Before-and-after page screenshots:
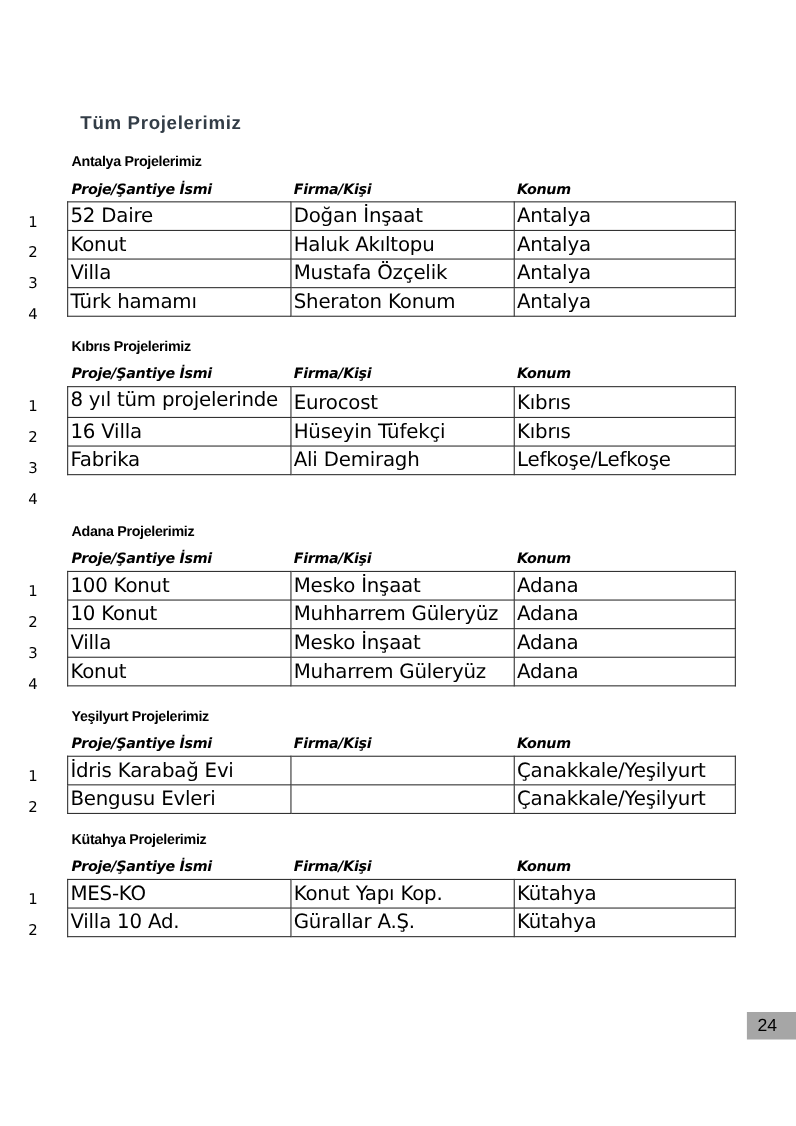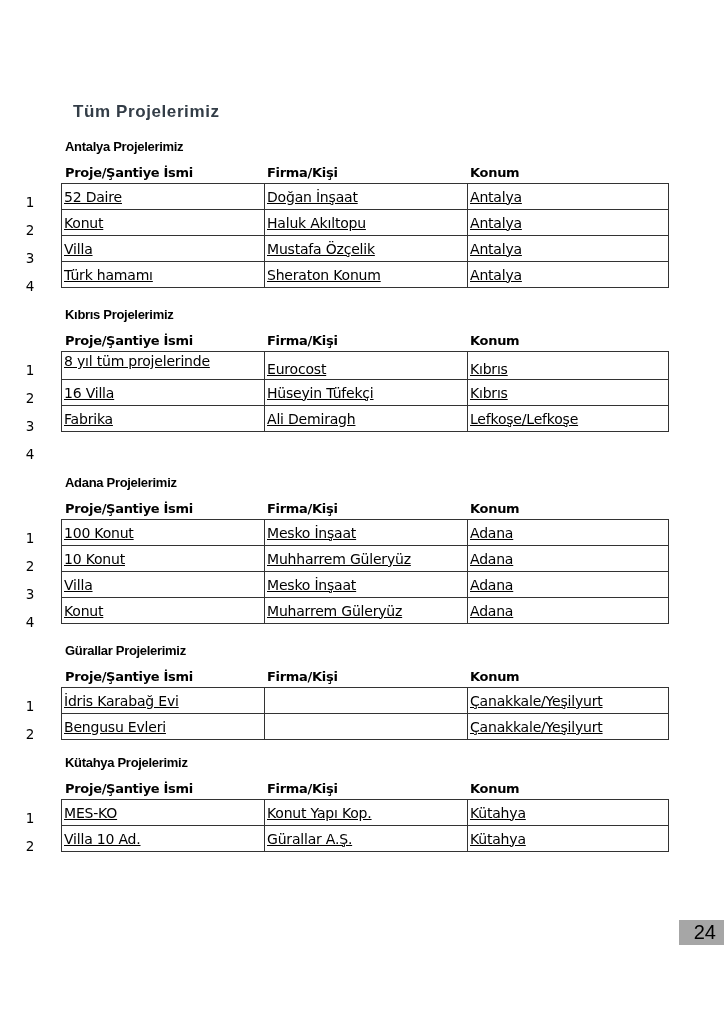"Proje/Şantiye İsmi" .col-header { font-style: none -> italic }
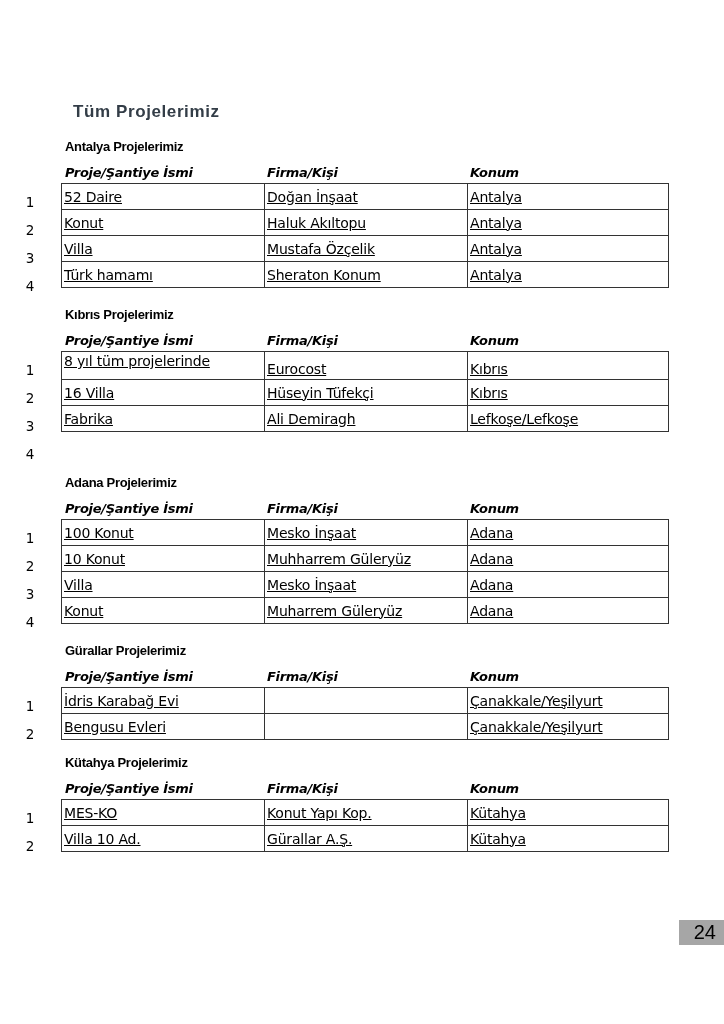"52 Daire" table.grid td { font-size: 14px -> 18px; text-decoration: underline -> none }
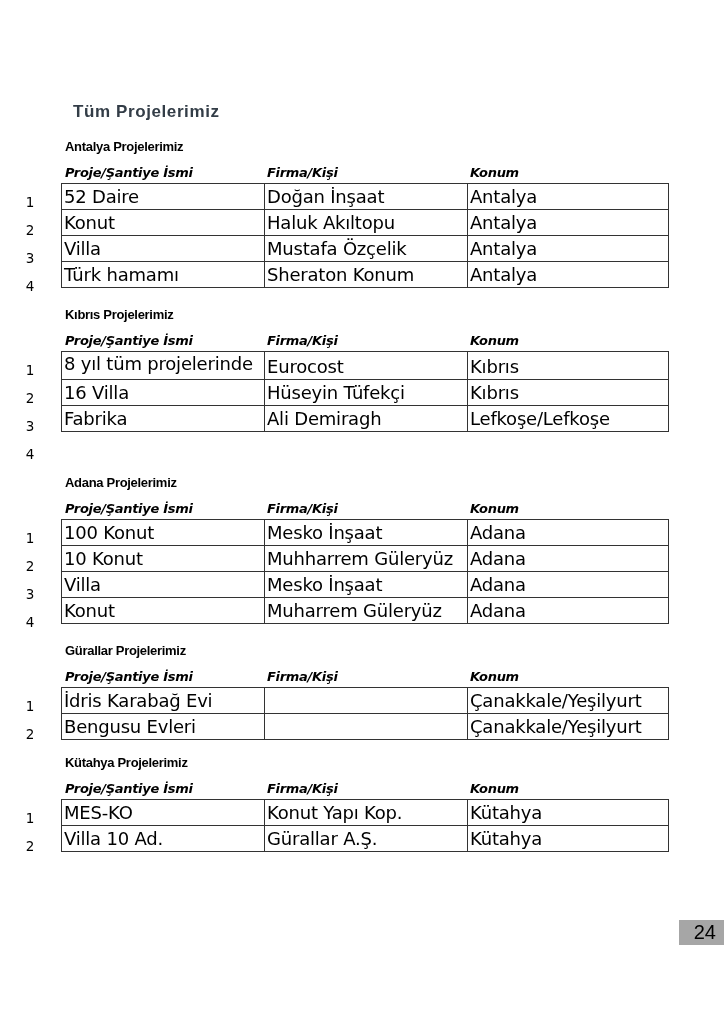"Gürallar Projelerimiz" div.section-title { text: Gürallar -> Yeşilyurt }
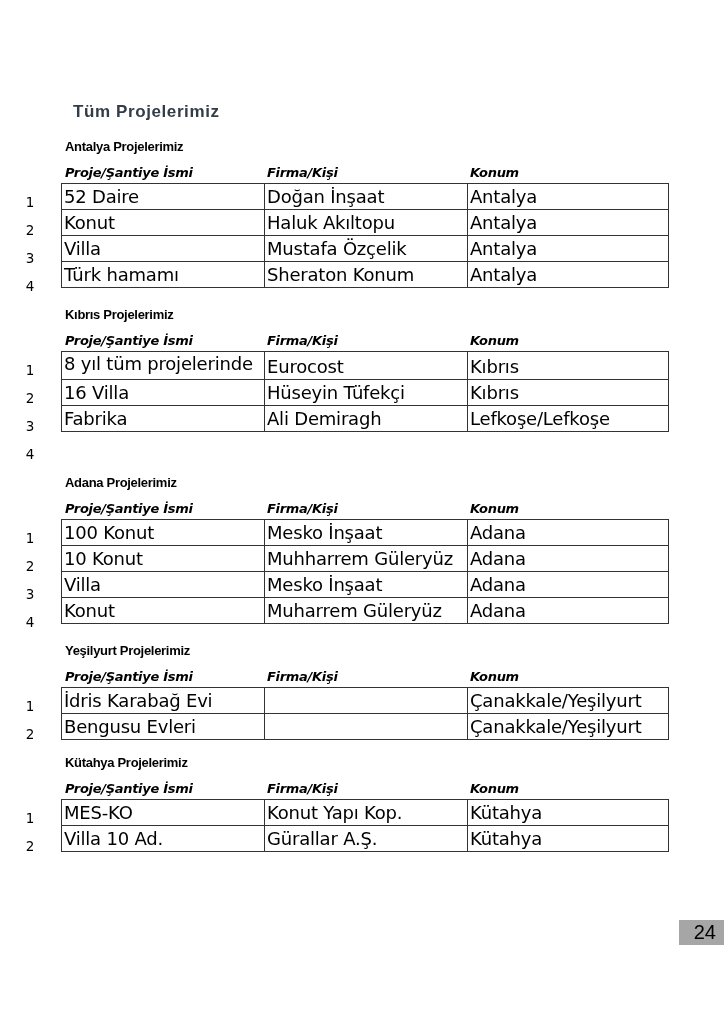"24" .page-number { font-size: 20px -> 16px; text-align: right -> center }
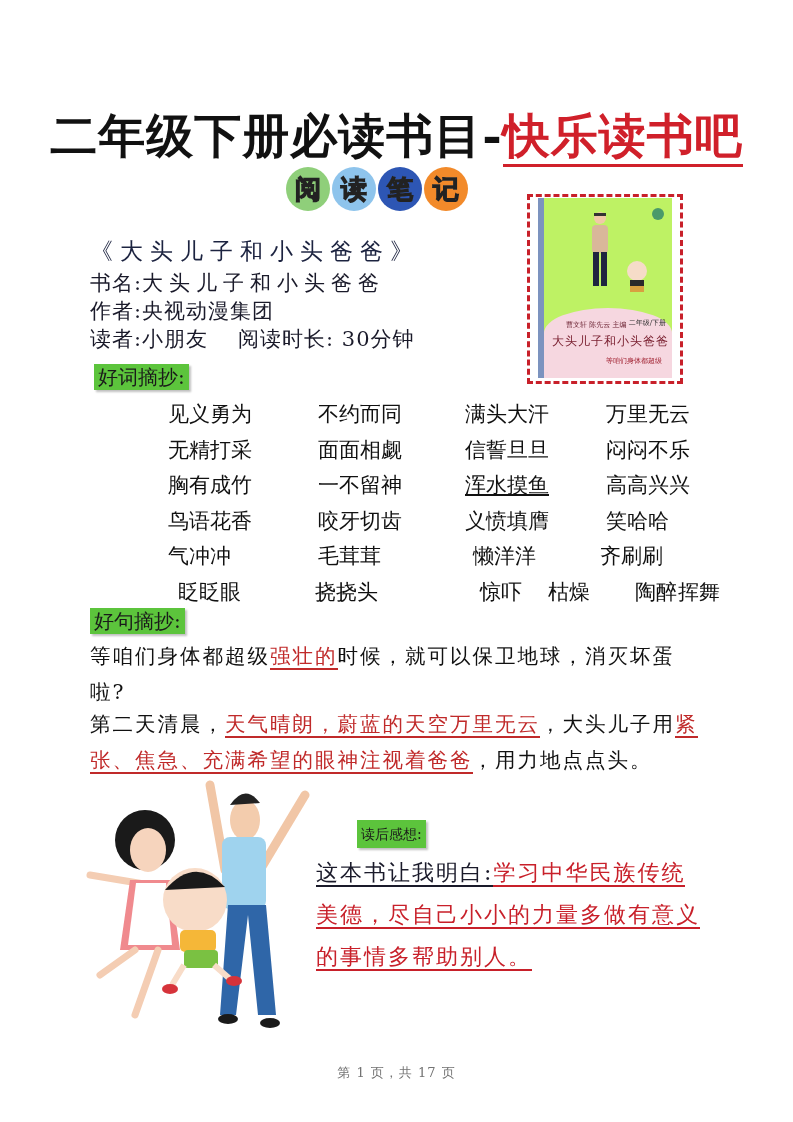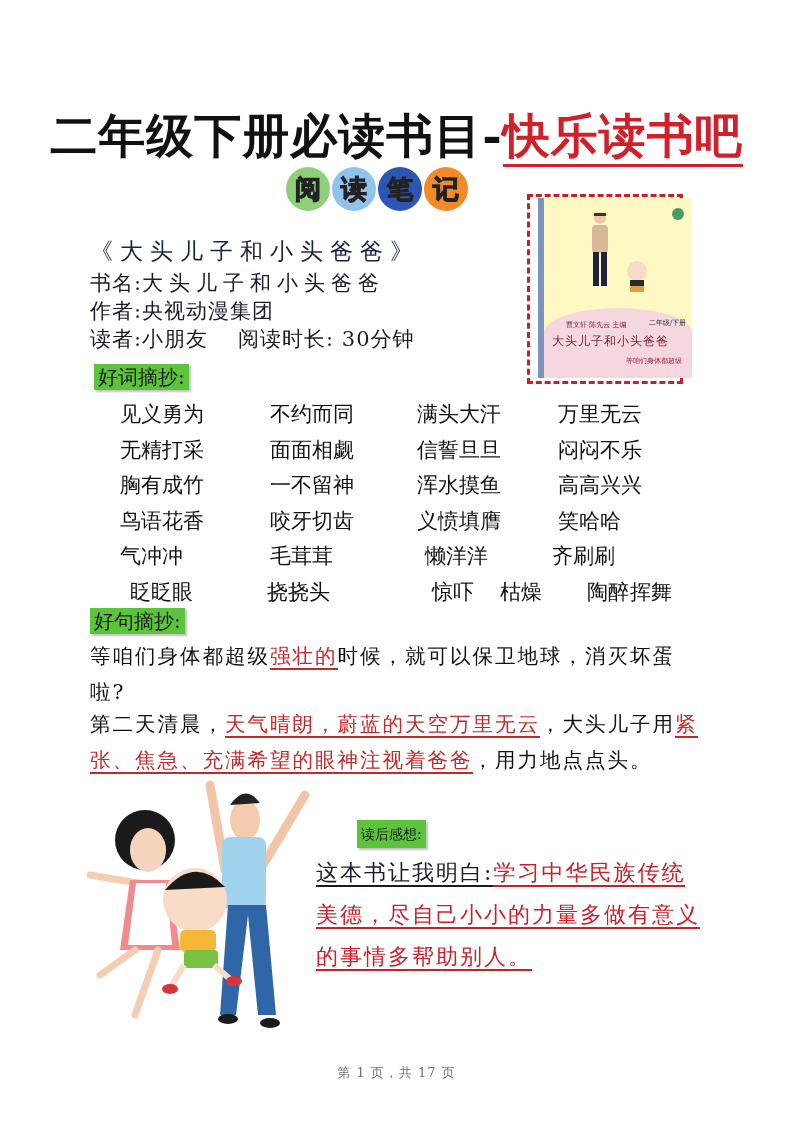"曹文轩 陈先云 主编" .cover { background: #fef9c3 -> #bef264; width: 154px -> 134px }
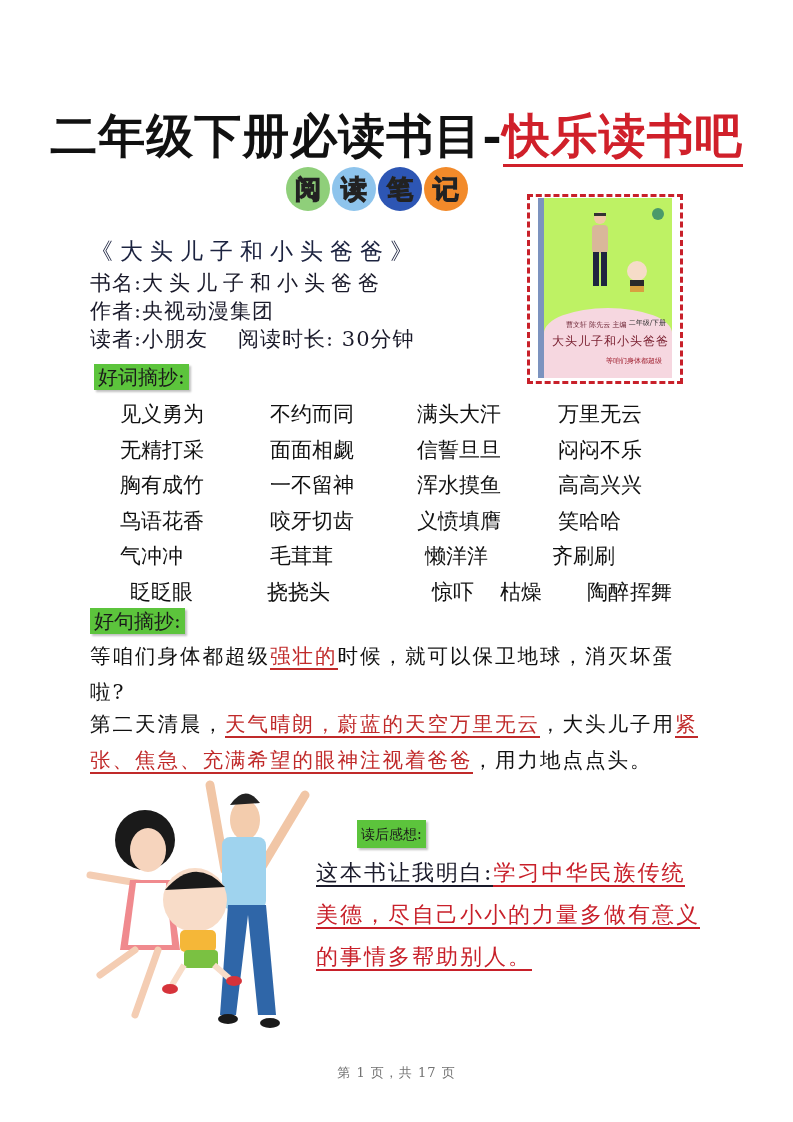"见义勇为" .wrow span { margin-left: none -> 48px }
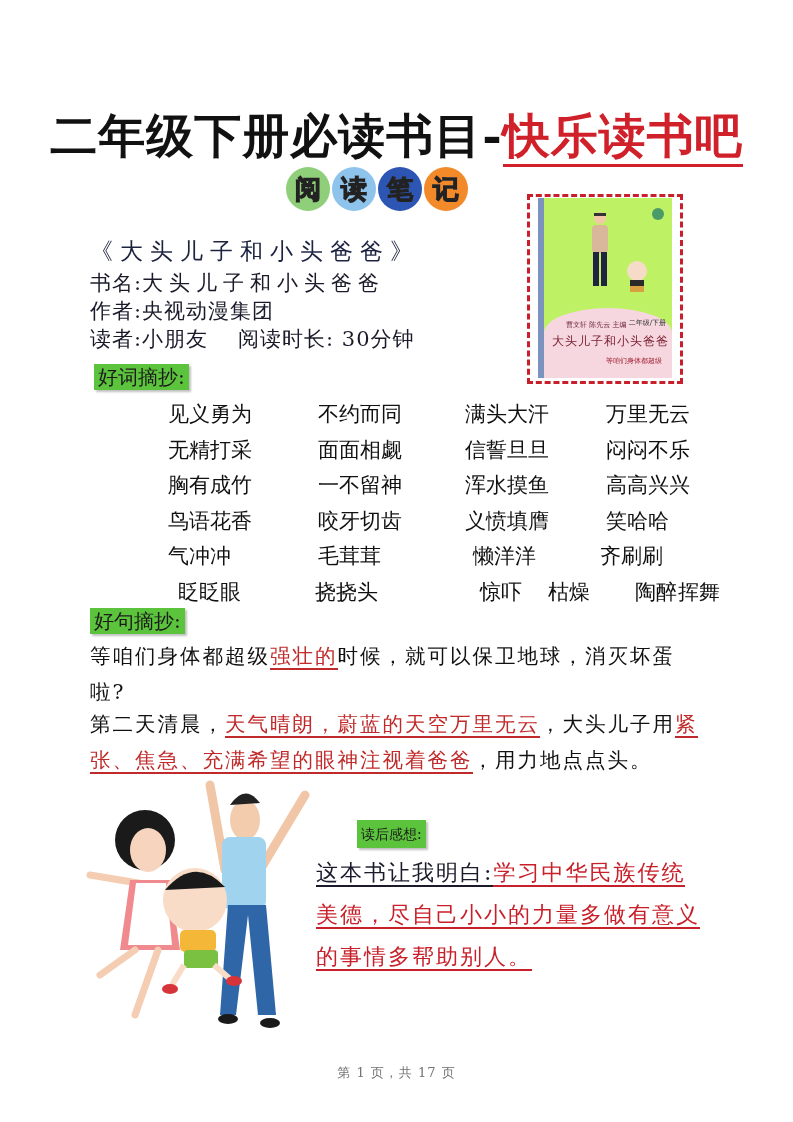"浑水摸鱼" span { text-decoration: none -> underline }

[Problem to work on] Each entry above should be printed exactly, and any picture in it left out.

[Solution for this task]
"Proje/Şantiye İsmi" .col-header { font-style: none -> italic }
"52 Daire" table.grid td { font-size: 14px -> 18px; text-decoration: underline -> none }
"Gürallar Projelerimiz" div.section-title { text: Gürallar -> Yeşilyurt }
"24" .page-number { font-size: 20px -> 16px; text-align: right -> center }
"曹文轩 陈先云 主编" .cover { background: #fef9c3 -> #bef264; width: 154px -> 134px }
"见义勇为" .wrow span { margin-left: none -> 48px }
"浑水摸鱼" span { text-decoration: none -> underline }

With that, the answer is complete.